Acasta Enterprises Inc. Announces Closing of Qualifying Acquisition

Acasta Enterprises Inc. Announces Closing of Qualifying Acquisition

Canada NewsWire

NOT FOR DISTRIBUTION TO U.S. NEWSWIRES OR DISSEMINATION IN THE UNITED STATES

TORONTO, Jan. 3, 2017 /CNW/ - Acasta Enterprises Inc. (TSX: AEF) ("Acasta") announced today the closing of its qualifying acquisition of 100% of three exceptional businesses, alongside Acasta's launch as a long-term investment and private equity management firm.

Acasta has acquired two leading private label consumer staples businesses, Apollo Health and Beauty Care Partnership and JemPak Corporation, and a best-in-class commercial aviation finance advisory and asset management business, Stellwagen Group.

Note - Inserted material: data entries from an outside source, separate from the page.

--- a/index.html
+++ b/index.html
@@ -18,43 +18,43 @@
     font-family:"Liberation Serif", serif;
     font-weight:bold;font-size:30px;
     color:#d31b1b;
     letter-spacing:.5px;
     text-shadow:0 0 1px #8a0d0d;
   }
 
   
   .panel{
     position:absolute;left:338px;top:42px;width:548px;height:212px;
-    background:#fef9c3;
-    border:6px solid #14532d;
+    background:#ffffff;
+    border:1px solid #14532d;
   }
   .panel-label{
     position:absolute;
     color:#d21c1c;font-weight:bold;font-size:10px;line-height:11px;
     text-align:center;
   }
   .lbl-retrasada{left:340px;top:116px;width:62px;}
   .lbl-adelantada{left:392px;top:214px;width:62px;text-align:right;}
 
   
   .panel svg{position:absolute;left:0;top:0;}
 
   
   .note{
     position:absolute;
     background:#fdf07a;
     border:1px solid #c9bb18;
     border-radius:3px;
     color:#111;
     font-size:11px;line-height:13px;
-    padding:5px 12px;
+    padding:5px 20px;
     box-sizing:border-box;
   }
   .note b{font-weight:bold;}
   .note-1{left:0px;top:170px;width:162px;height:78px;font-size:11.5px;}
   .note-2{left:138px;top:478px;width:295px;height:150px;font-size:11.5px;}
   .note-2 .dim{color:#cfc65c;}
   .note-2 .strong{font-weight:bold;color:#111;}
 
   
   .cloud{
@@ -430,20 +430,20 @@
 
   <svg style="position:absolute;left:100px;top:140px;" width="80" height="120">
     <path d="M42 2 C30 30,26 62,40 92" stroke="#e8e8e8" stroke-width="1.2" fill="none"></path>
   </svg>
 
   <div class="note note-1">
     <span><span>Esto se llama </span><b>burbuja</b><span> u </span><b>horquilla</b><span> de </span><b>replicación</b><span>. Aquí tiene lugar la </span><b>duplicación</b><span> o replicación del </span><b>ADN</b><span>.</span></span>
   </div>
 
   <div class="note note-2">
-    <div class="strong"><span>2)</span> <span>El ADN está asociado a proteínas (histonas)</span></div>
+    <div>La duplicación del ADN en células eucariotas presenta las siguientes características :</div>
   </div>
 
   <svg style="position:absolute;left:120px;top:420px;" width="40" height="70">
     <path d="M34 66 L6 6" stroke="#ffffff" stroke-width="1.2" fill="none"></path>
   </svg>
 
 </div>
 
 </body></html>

"As Canada's first special purpose acquisition company to complete a qualifying acquisition, we are delighted to transition to a fully fledged public company listed on the Toronto Stock Exchange. We look forward to strategically transforming our consumer products and commercial aviation platforms, and building Acasta into a world class investment firm and private equity business," said Anthony Melman, Chairman and CEO of Acasta.

Following closing, Acasta's enterprise value is approximately $1.1 billion and Acasta has 92.7 million Class B Shares, including contingent shares, and 20.9 million Warrants outstanding.

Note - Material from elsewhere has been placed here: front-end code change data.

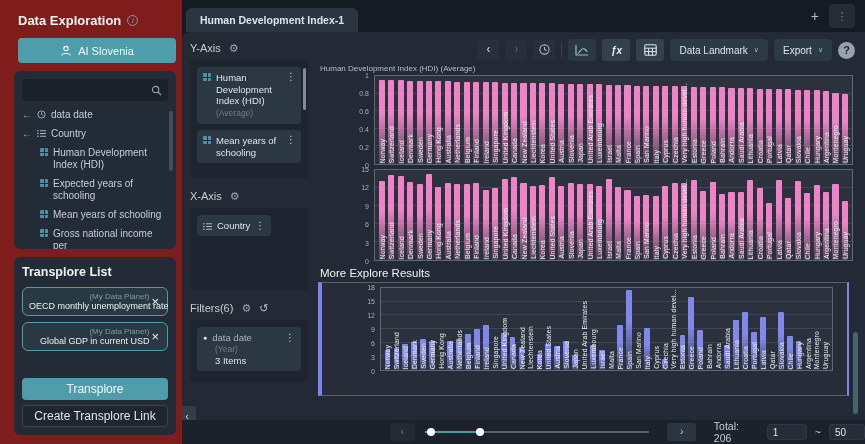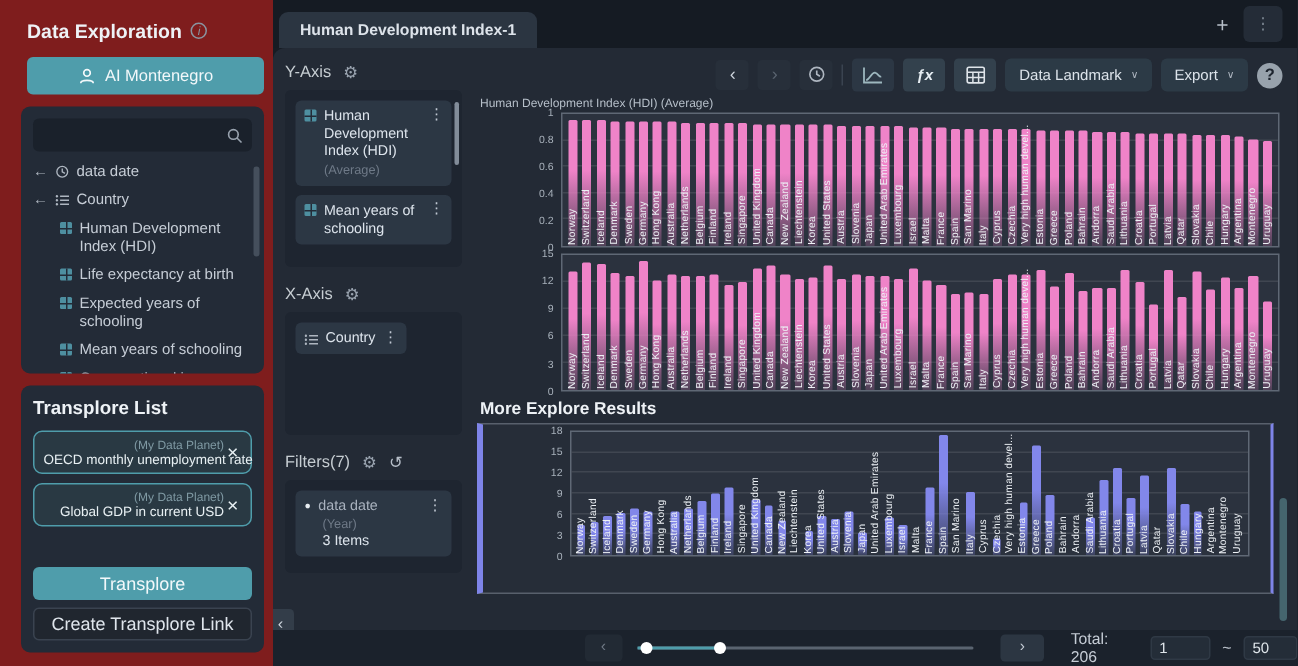--- a/index.html
+++ b/index.html
@@ -86,21 +86,21 @@
   .yaxis { width:56px; position:relative; }
   .ytick { position:absolute; right:5px; font-size:7px; color:#a7b0ba; transform:translateY(4px); }
   .plot { flex:1; position:relative; border:1px solid rgba(160,170,185,0.45); background:#2b323e; display:flex; align-items:flex-end; padding:0 2px; overflow:hidden; }
   .plot.h1 { height:90px; }
   .plot.h2 { height:92px; }
   .plot.h3 { height:84px; }
   .gridline { position:absolute; left:0; right:0; height:1px; background:rgba(255,255,255,0.10); }
   .slot { flex:1; height:100%; position:relative; }
   .bar { position:absolute; bottom:0; left:18%; right:18%; border-radius:1px 1px 0 0; }
   .cat { position:absolute; bottom:1px; left:50%; transform:translateX(-50%) rotate(180deg); writing-mode:vertical-rl; font-size:6.8px; color:#eef2f6; white-space:nowrap; letter-spacing:0.2px; }
-  .more-heading { font-size:11.5px; font-weight:bold; color:#eef2f6; margin:6px 0 3px 2px; }
+  .more-heading { font-size:11.5px; font-weight:normal; color:#eef2f6; margin:6px 0 3px 2px; }
   .more-panel { border:1px solid #58606c; border-left:4px solid #7e84e8; border-right:2px solid #7e84e8; background:#262d38; margin-right:16px; padding:4px 2px 6px 2px; height:114px; }
   .more-panel .chart-title { margin-left:6px; }
   .vscroll-thumb { position:absolute; right:7px; top:300px; width:5px; height:82px; background:#45656e; border-radius:3px; }
   .collapse-btn { position:absolute; left:-4px; top:374px; width:18px; height:22px; background:#333d49; border-radius:3px; color:#cfd6de; font-size:11px; text-align:center; line-height:21px; cursor:pointer; z-index:5; }
   
   .bottombar { height:24px; background:#1b222c; display:flex; align-items:center; font-size:10.5px; color:#c6cdd6; }
   .pg-prev { margin-left:208px; width:26px; height:18px; text-align:center; line-height:17px; color:#707a86; background:#222a34; border-radius:3px; cursor:pointer; }
   .slider { position:relative; width:238px; height:10px; margin-left:10px; cursor:pointer; }
   .slider .track { position:absolute; top:4px; left:0; right:0; height:2px; background:#5a6470; border-radius:1px; }
   .slider .range { position:absolute; top:4px; left:0; width:24%; height:2px; background:#4f9dab; }
@@ -118,21 +118,21 @@
 <div class="sidebar">
   <div class="sb-title-row">
     <div class="sb-title">Data Exploration</div>
     <div class="info-circle">i</div>
   </div>
   <div class="ai-btn">
     <svg width="12" height="12" viewBox="0 0 12 12">
       <circle cx="6" cy="3.6" r="2.2" fill="none" stroke="#f2f8fa" stroke-width="1.1"></circle>
       <path d="M1.8 10.5 C1.8 7.9 10.2 7.9 10.2 10.5" fill="none" stroke="#f2f8fa" stroke-width="1.1"></path>
     </svg>
-    <span>AI Montenegro</span>
+    <span>AI Slovenia</span>
   </div>
 
   <div class="panel fields-panel">
     <div class="search-box">
       <input type="text" style="">
       <svg width="11" height="11" viewBox="0 0 11 11">
         <circle cx="4.6" cy="4.6" r="3.2" fill="none" stroke="#98a2ae" stroke-width="1.1"></circle>
         <line x1="7" y1="7" x2="10" y2="10" stroke="#98a2ae" stroke-width="1.1"></line>
       </svg>
     </div>
@@ -156,24 +156,20 @@
           <line x1="3.4" y1="8" x2="10" y2="8" stroke="#aeb6c0" stroke-width="1.2"></line>
         </svg>
         <span>Country</span>
       </div>
       <div class="tree-row lvl1">
         <span class="grid-ic"></span>
         <span>Human Development Index (HDI)</span>
       </div>
       <div class="tree-row lvl1">
         <span class="grid-ic"></span>
-        <span>Life expectancy at birth</span>
-      </div>
-      <div class="tree-row lvl1">
-        <span class="grid-ic"></span>
         <span>Expected years of schooling</span>
       </div>
       <div class="tree-row lvl1">
         <span class="grid-ic"></span>
         <span>Mean years of schooling</span>
       </div>
       <div class="tree-row lvl1">
         <span class="grid-ic"></span>
         <span>Gross national income per</span>
       </div>
@@ -250,21 +246,21 @@
             <line x1="3.4" y1="2" x2="10" y2="2" stroke="#aeb6c0" stroke-width="1.2"></line>
             <line x1="3.4" y1="5" x2="10" y2="5" stroke="#aeb6c0" stroke-width="1.2"></line>
             <line x1="3.4" y1="8" x2="10" y2="8" stroke="#aeb6c0" stroke-width="1.2"></line>
           </svg>
           <span>Country</span>
           <span class="kebab">⋮</span>
         </div>
       </div>
 
       <div class="cfg-label" style="margin-top:8px;">
-        <span>Filters(7)</span>
+        <span>Filters(6)</span>
         <span class="gear">⚙</span>
         <span class="reset">↺</span>
       </div>
       <div class="cfg-panel f">
         <div class="filter-card">
           <div class="filter-row">
             <span class="filter-bullet">●</span>
             <span class="filter-name">data date</span>
             <span class="kebab">⋮</span>
           </div>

Concurrent with closing, Acasta completed its private placement of Class B Shares for aggregate proceeds of approximately $160 million from certain of Acasta's largest institutional shareholders, new investors, and Acasta's founders. Each of Acasta's Class A Restricted Voting Shares not submitted for redemption was automatically converted into a Class B Share. The Class B Shares are expected to commence trading on the TSX on January 6, 2017, concurrent with the delisting of its Class A Restricted Voting Shares.

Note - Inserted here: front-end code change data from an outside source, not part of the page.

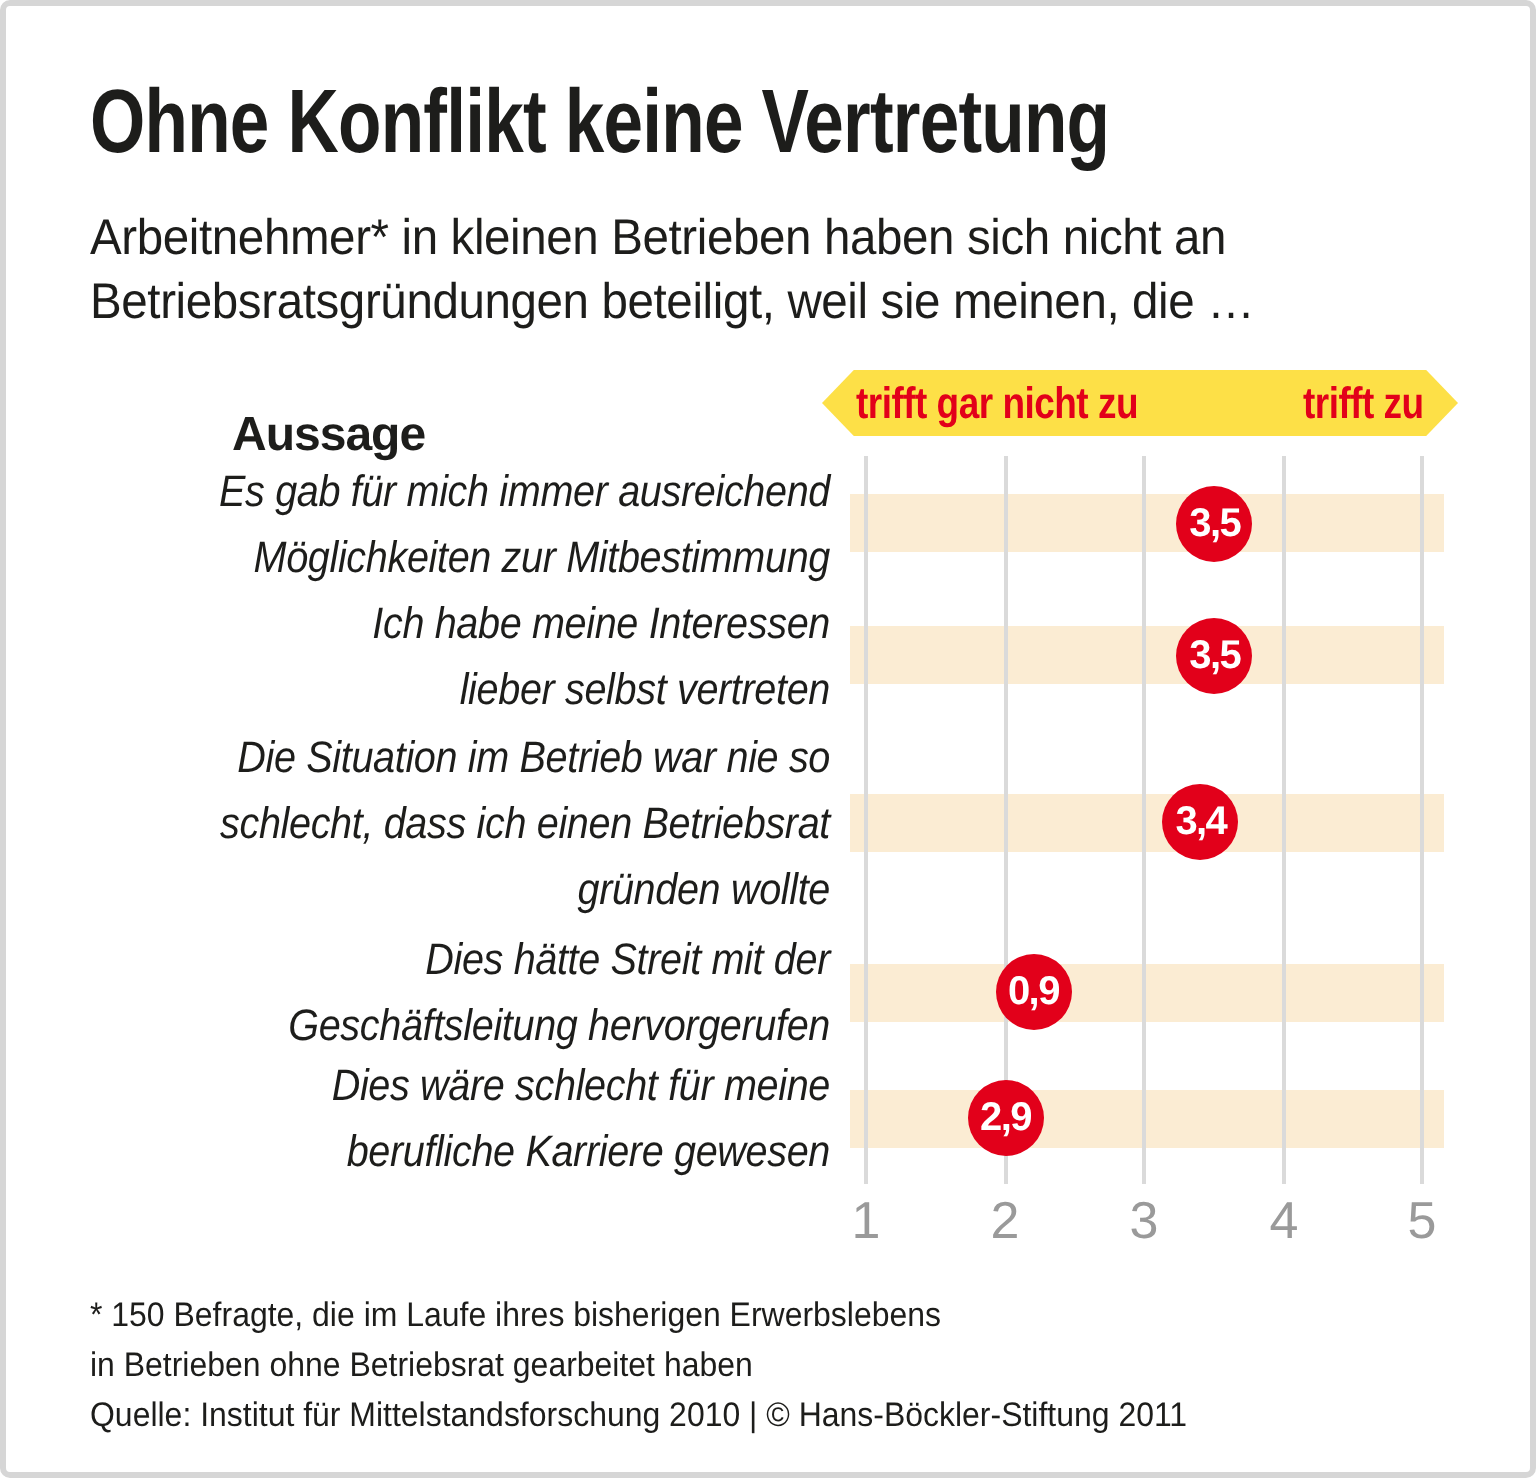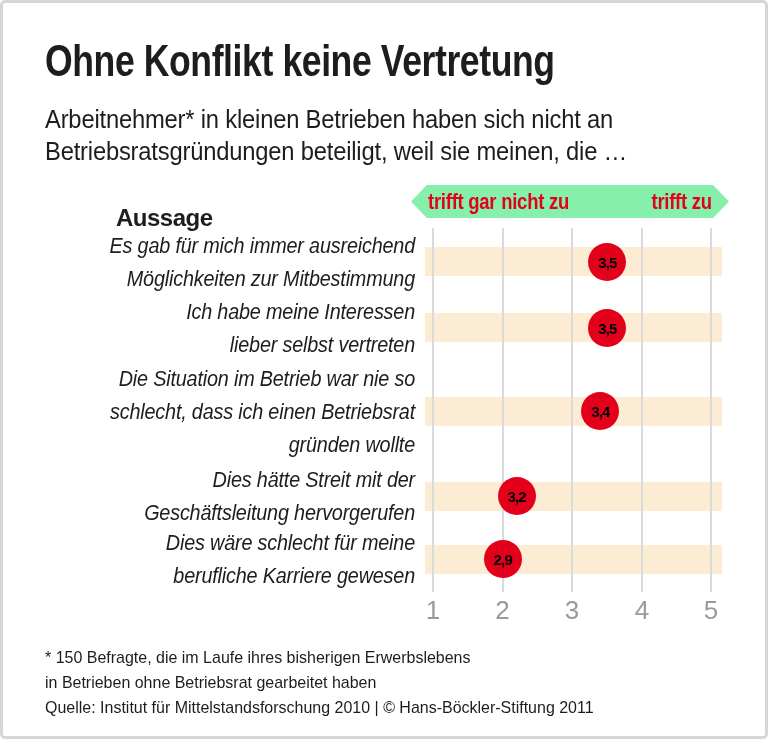--- a/index.html
+++ b/index.html
@@ -16,21 +16,21 @@
     letter-spacing:-0.5px;white-space:nowrap;transform:scaleX(0.79);transform-origin:left top;
   }
   .subtitle{
     position:absolute;left:45px;top:103px;font-size:25px;line-height:32px;
     white-space:nowrap;transform:scaleX(0.95);transform-origin:left top;letter-spacing:-0.2px;
   }
   .aussage{
     position:absolute;left:116px;top:191px;font-size:24px;font-weight:bold;letter-spacing:-0.5px;margin-top:13px;
   }
   .arrow{
-    position:absolute;left:411px;top:185px;width:318px;height:33px;background:#86efac;
+    position:absolute;left:411px;top:185px;width:318px;height:33px;background:#fde047;
     clip-path:polygon(0 50%,5% 0,95% 0,100% 50%,95% 100%,5% 100%);
     display:flex;align-items:center;justify-content:space-between;
     padding:0 17px;box-sizing:border-box;
   }
   .arrow-label{
     color:#e2001a;font-weight:bold;font-size:22px;white-space:nowrap;letter-spacing:-0.3px;
   }
   .arrow-label.left{transform:scaleX(0.84);transform-origin:left center;}
   .arrow-label.right{transform:scaleX(0.84);transform-origin:right center;}
 
@@ -39,21 +39,21 @@
 
   .stmt{
     position:absolute;left:0;width:415px;text-align:right;font-style:italic;
     font-size:22px;line-height:33px;white-space:nowrap;letter-spacing:-0.2px;
     transform:scaleX(0.90);transform-origin:right top;
   }
   .dot{
     position:absolute;width:38px;height:38px;border-radius:50%;background:#e2001a;
     display:flex;align-items:center;justify-content:center;
   }
-  .dot span{color:#000000;font-weight:bold;font-size:15px;letter-spacing:-0.8px;}
+  .dot span{color:#ffffff;font-weight:bold;font-size:20px;letter-spacing:-0.8px;}
 
   .tick{
     position:absolute;top:595px;transform:translateX(-50%);
     font-size:26px;color:#9a9a9a;
   }
   .footnotes{
     position:absolute;left:45px;top:645px;font-size:17px;line-height:25px;
     white-space:nowrap;transform:scaleX(0.94);transform-origin:left top;
   }
 </style>
@@ -113,21 +113,21 @@
   <div class="dot" style="top: 243px; left: 588.375px;">
     <span>3,5</span>
   </div>
   <div class="dot" style="top: 309px; left: 588.375px;">
     <span>3,5</span>
   </div>
   <div class="dot" style="top: 392px; left: 581.4px;">
     <span>3,4</span>
   </div>
   <div class="dot" style="top: 477px; left: 497.7px;">
-    <span>3,2</span>
+    <span>0,9</span>
   </div>
   <div class="dot" style="top: 540px; left: 483.75px;">
     <span>2,9</span>
   </div>
 
   <span class="tick" style="left:433px">1</span>
   <span class="tick" style="left:502.5px">2</span>
   <span class="tick" style="left:572px">3</span>
   <span class="tick" style="left:642px">4</span>
   <span class="tick" style="left:711px">5</span>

Goodmans LLP is legal counsel to Acasta. BMO Capital Markets, TD Securities, and Canaccord Genuity Corp. are co-financial advisors and settlement agents in connection with the qualifying acquisition and Stikeman Elliott LLP is their legal counsel.

About Acasta Enterprises Inc.

Acasta is a leading Canadian public company that acquires businesses with exceptional potential for value creation through strategic and transformational initiatives. As a proactive private equity manager, Acasta partners with the senior management teams of its acquired businesses, empowering them to pursue value creating strategies and initiatives.

Acasta has initially acquired three businesses, establishing two investment platforms: private label consumer staples and commercial aviation finance and asset management.

Acasta will continue to pursue additional investment opportunities in its pipeline directly or through a series of multi-billion dollar long-term private equity funds, the first of which management plans to launch in 2017. Additionally, Acasta will raise a series of funds for its commercial aviation finance and asset management business.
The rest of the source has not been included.